The authors more successfully land the second challenge. The volume's multiple case studies persuasively document significant policy and administrative differentiation—including the effective creation of “new borders” (physically removed from the actual international border).

They likewise are convincing in their claim that this volume distinguishes itself from much border literature. In great detail, they illustrate both the extent to which the implementation of border policy is far from “uniform” region-by-region, and that market forces weigh much heavier in policy development than has previously been documented. In that, they successfully reorient the field.

Security. Cooperation. Governance is well-organized and exceptional in its textured portrayal of context, pressures, players and outcomes region-by-region. The case studies are the meat of the book. Anyone involved in the making or implementation of any aspect of border policy, at any level of government, should read it to understand that one-size-fits-all approaches can be counterproductive. Non-governmental actors, including Indigenous communities, will glean from the book a greater appreciation of scope to impact policy. Helpfully, all the chapters are written to an accessible standard and format. Teachers and researchers in Canada–US Relations, Security Studies, and Public Administration would all benefit from the data the book presents, as well as enhanced awareness of how the border has evolved, the impetus behind the panoply of programs and initiatives underpinning that evolution, and differential uptake/applicability across the country.

If considering an update, the editors might usefully add a chapter written from the federal government's perspective. Accepting the book's premise that much innovation has “come from below” (tantamount to a democratization of inputs), where have there been tensions? Have some federal government departments with jurisdiction been more responsive—and others less? Maybe, more importantly, could light be shed on how Canada has persuaded responsible US authorities to embrace innovative ideas, often of Canadian origin?

In making the valuable descriptive and analytical contributions it does, this is still a very Canadian book. Border policy, ultimately, is a function of agreement between the two national governments (to positively introduce new policies and regulations or, at minimum, to tolerate regional deviation). There is almost a need for a companion volume, detailing comparable regional or interests-based pressures on the US government—and how official reaction to such inputs may have calibrated to shifting assessments of vulnerability.

More specifically, greater attention could usefully be accorded to the advocacy efforts of large businesses (Canadian-, American-, or third country-owned) with major operations in one or both the US and Canada. Often, their business model depends on predictably efficient border crossings for their goods. They have invested millions (sometimes billions) of dollars, employing thousands of workers in one or both countries. Generally, they are more effective than many of the bodies enumerated in the book's chapters at impressing upon policy makers and legislators that state-of-the-art, flexible border arrangements are integral to their continued operations.
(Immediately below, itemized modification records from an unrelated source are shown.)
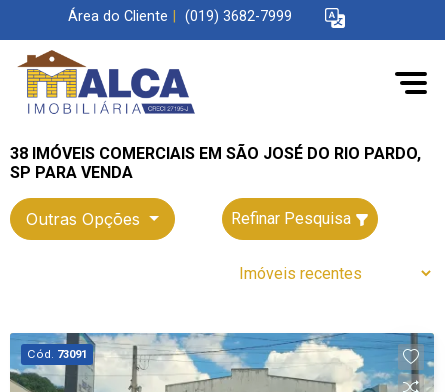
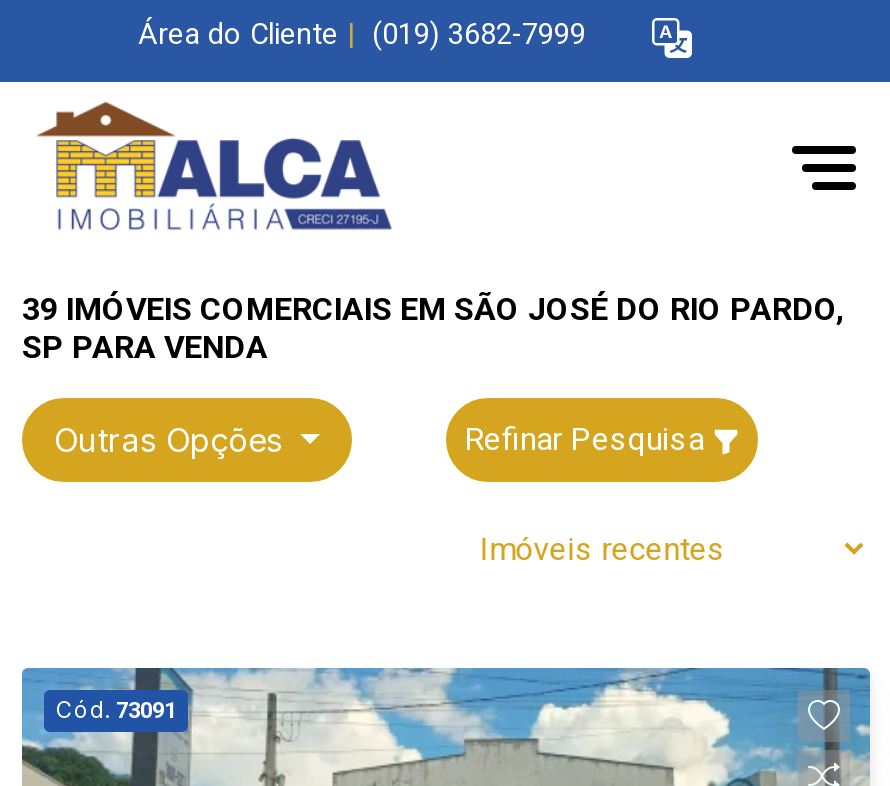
- 38 IMÓVEIS COMERCIAIS EM SÃO JOSÉ DO RIO PARDO,
+ 39 IMÓVEIS COMERCIAIS EM SÃO JOSÉ DO RIO PARDO,
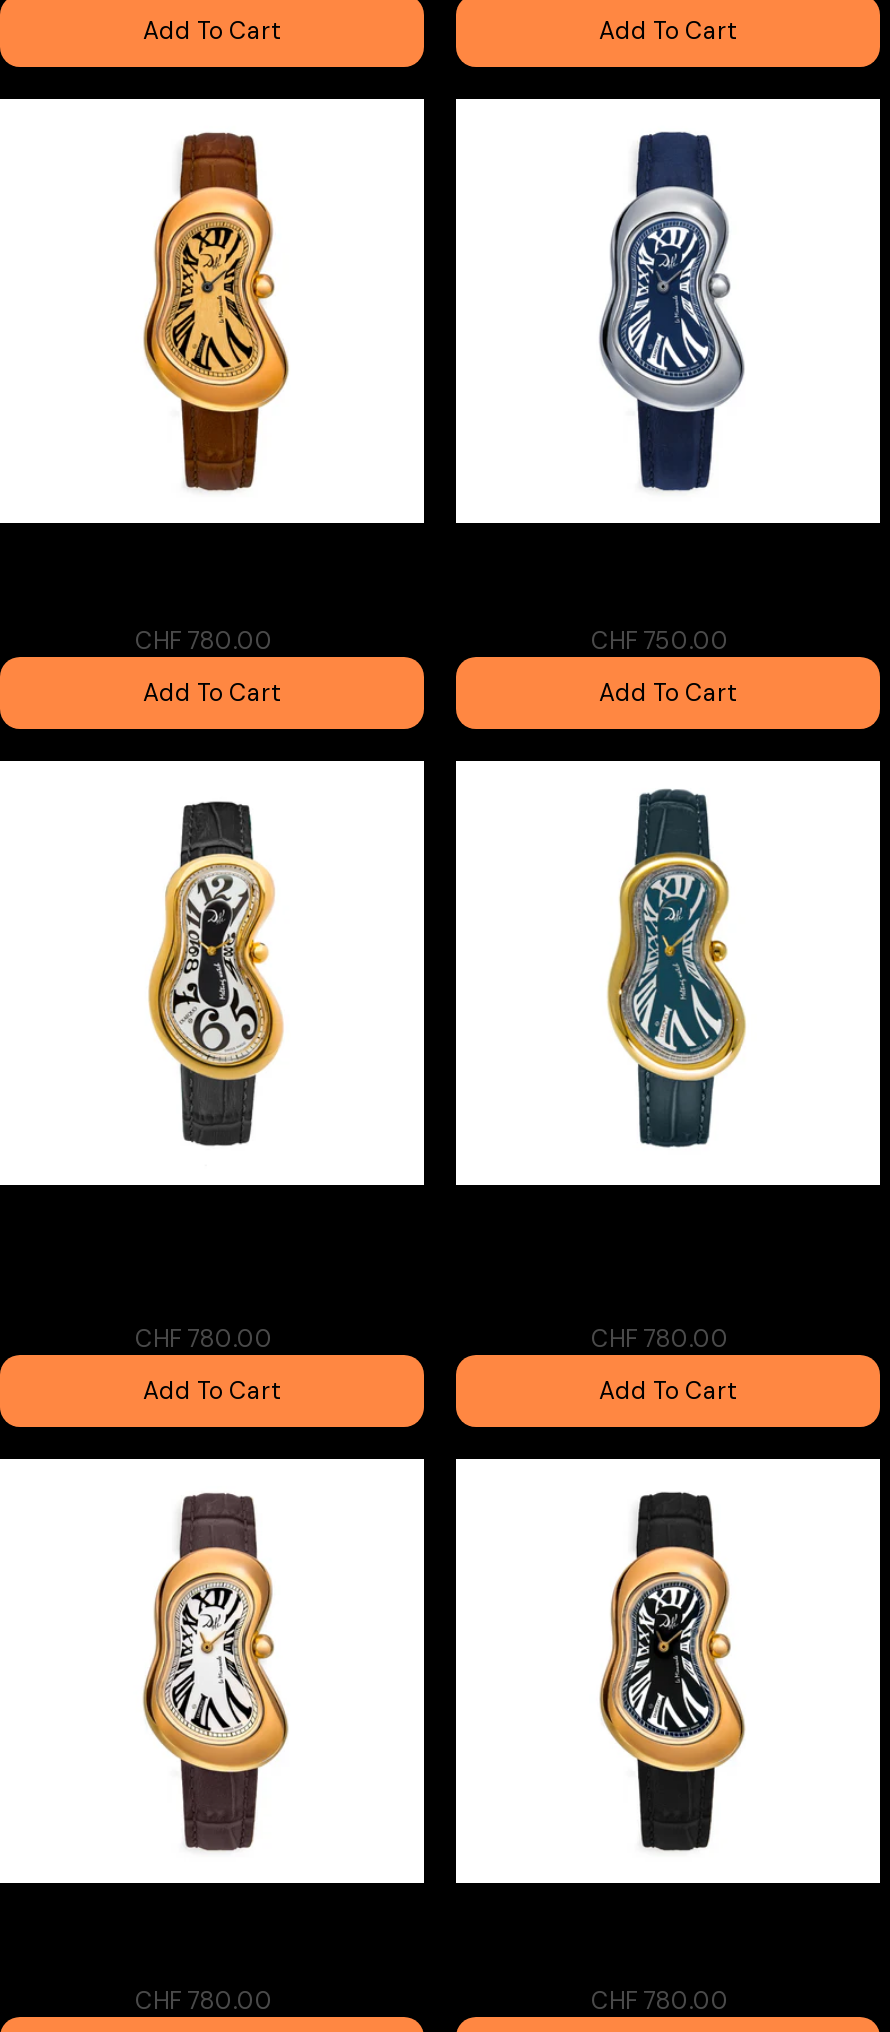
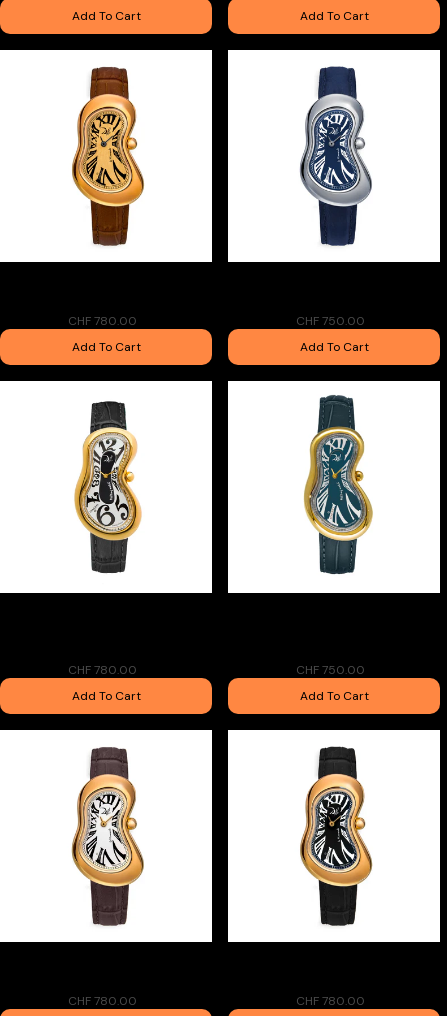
- CHF 780.00
+ CHF 750.00
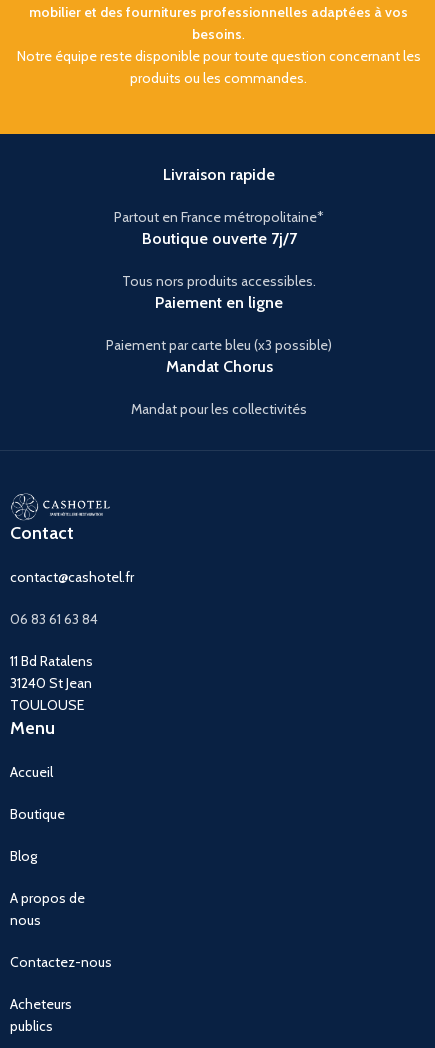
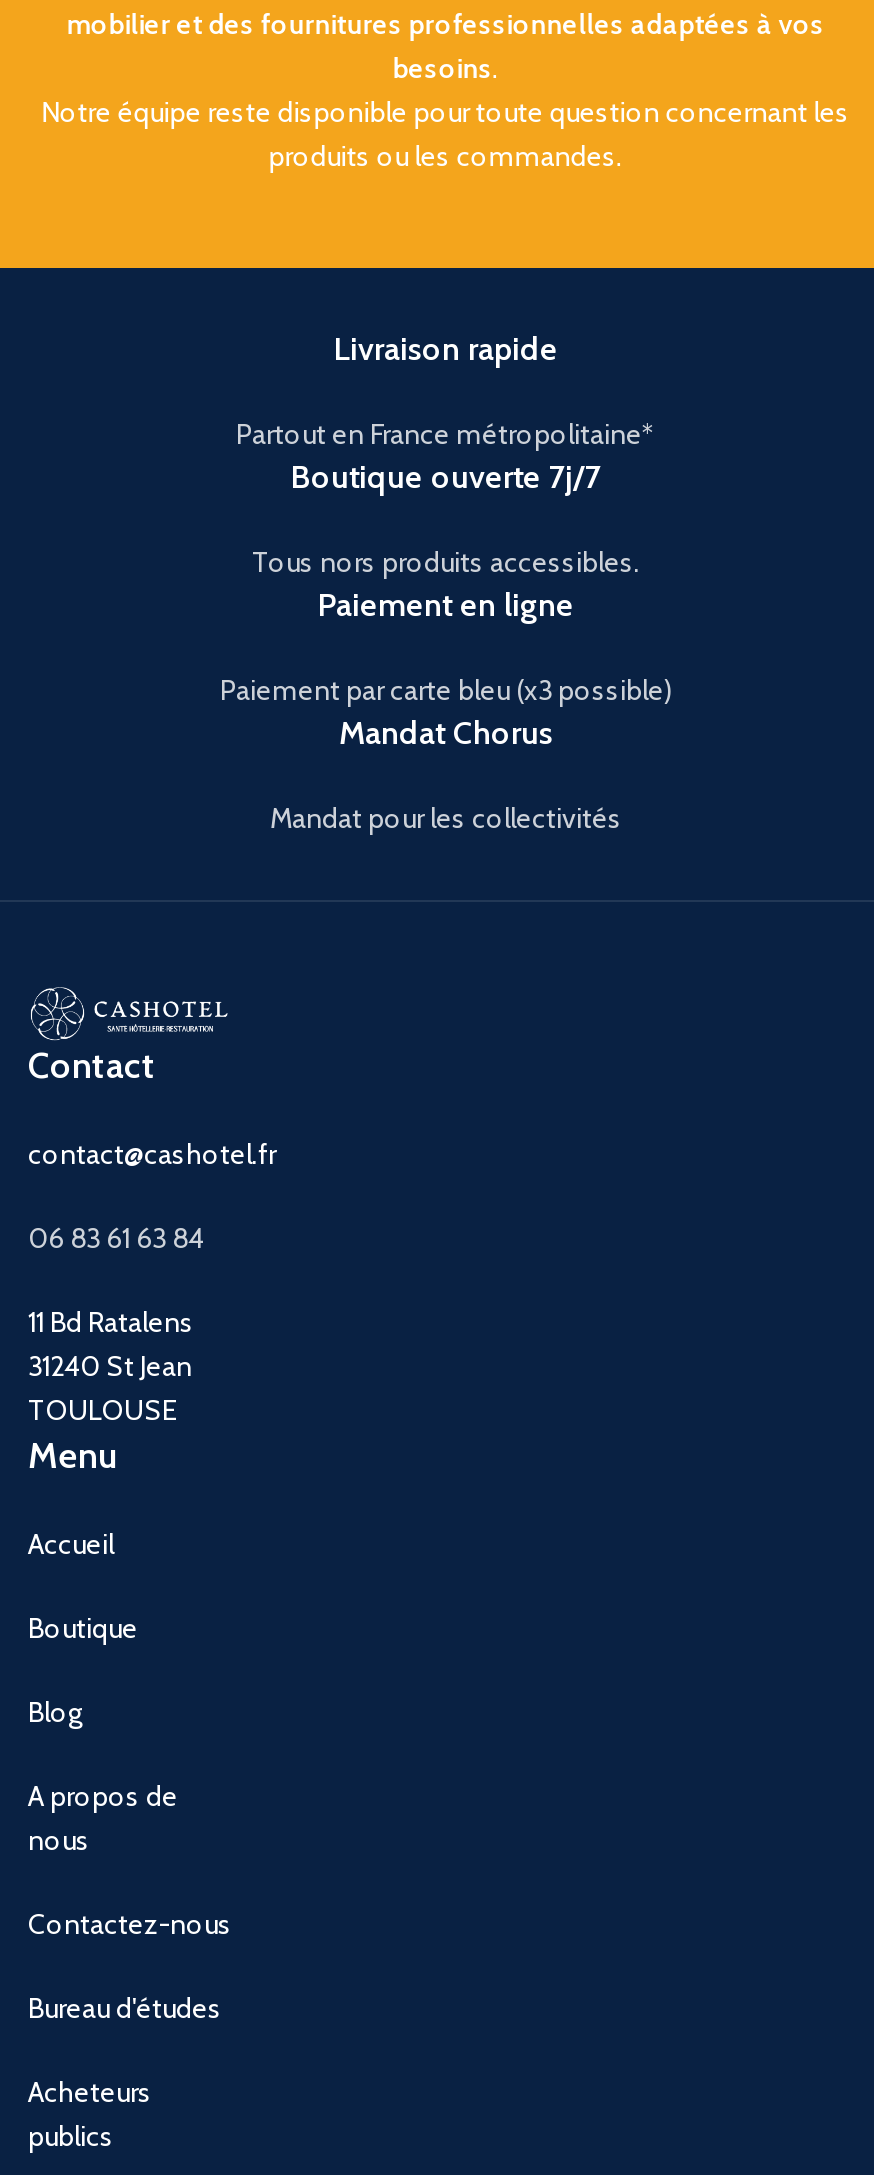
+ Bureau d'études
Canada is a decentralized federation heavily economically dependent on access to a market with which it shares the world's longest border (transposed elsewhere, it would run from Paris all the way to Seoul). It should surprise no one that Canada's regions have for some time been laboratories of creativity and problem solving, generating pragmatic solutions to seemingly intractable border challenges. Leuprecht, Hataley et al. systematically capture and illuminate those innovations for everyone interested in how border policy is developed and administered.